Гриндевальд потусторонне усмехается и смотрит на Тину, чуть склонив голову набок.
— Передайте Грейвзу, что я нашёл его слабое место. Ему отлично известно — бью я всегда в цель.
Татуировка на его шее — треугольник с вертикально перечеркнутым кругом внутри — ярко выделяется на бледной коже.
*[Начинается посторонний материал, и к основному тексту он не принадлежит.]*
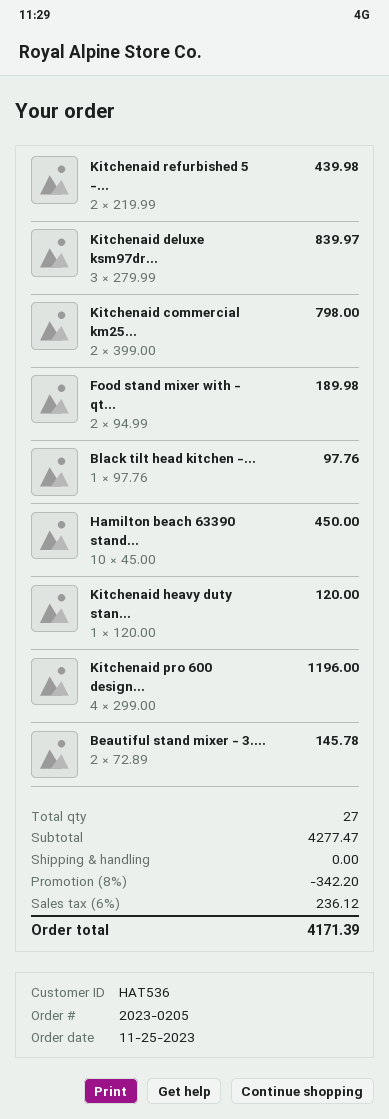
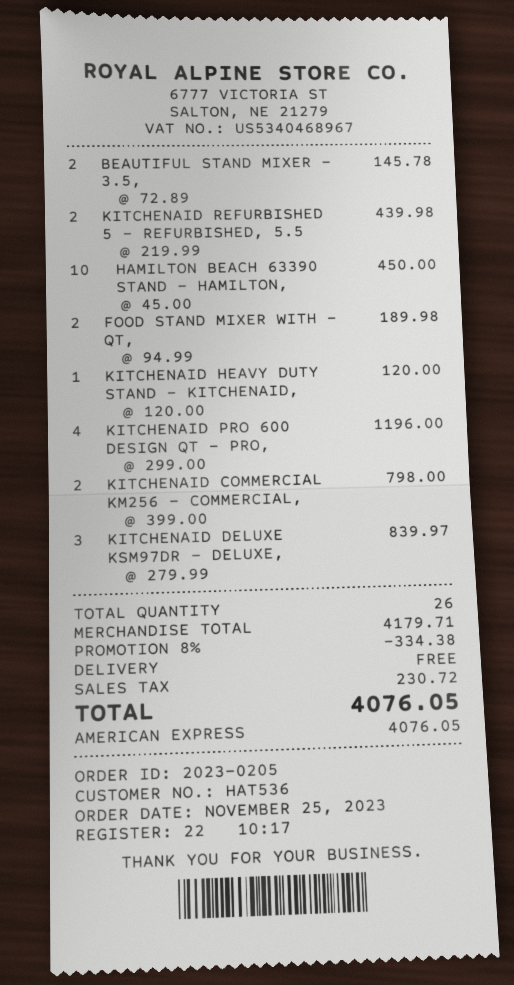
Black tilt head kitchen -...: 1 x 97.76 = 97.76 -> none
total quantity: 27 -> 26
subtotal: 4277.47 -> 4179.71
discount: 8% = 342.20 -> 8% = 334.38
tax: 236.12 -> 230.72
total: 4171.39 -> 4076.05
Тина не может оторвать от неё взгляд.
За окном раздаётся долгий гудок автомобиля, и Тина моргает, отгоняя от себя ещё не потускневшие воспоминания.
— Всё отлично, сэр, — она криво улыбается.
Колено снова стреляет болью, но Тина даже не морщится.
Она доведёт это дело до конца.
Тина ведь не привыкла отступать.
— Вы без ботинок, — отмечает Грейвз, поднимая брови.
Давай, Порпентина, признайся, что просто не смогла их надеть.
— Решила дать ногам отдых, — пожимает плечами она. — Который сейчас час, сэр? — как можно более светски интересуется Тина, сжимая скользкие ладони за спиной.
Боль услужливо вонзается в висок тонкой иглой.
— Около шести, — Грейвз пытливо всматривается в её лицо, останавливая взгляд на белоснежной повязке. — Тина, вы точно в порядке?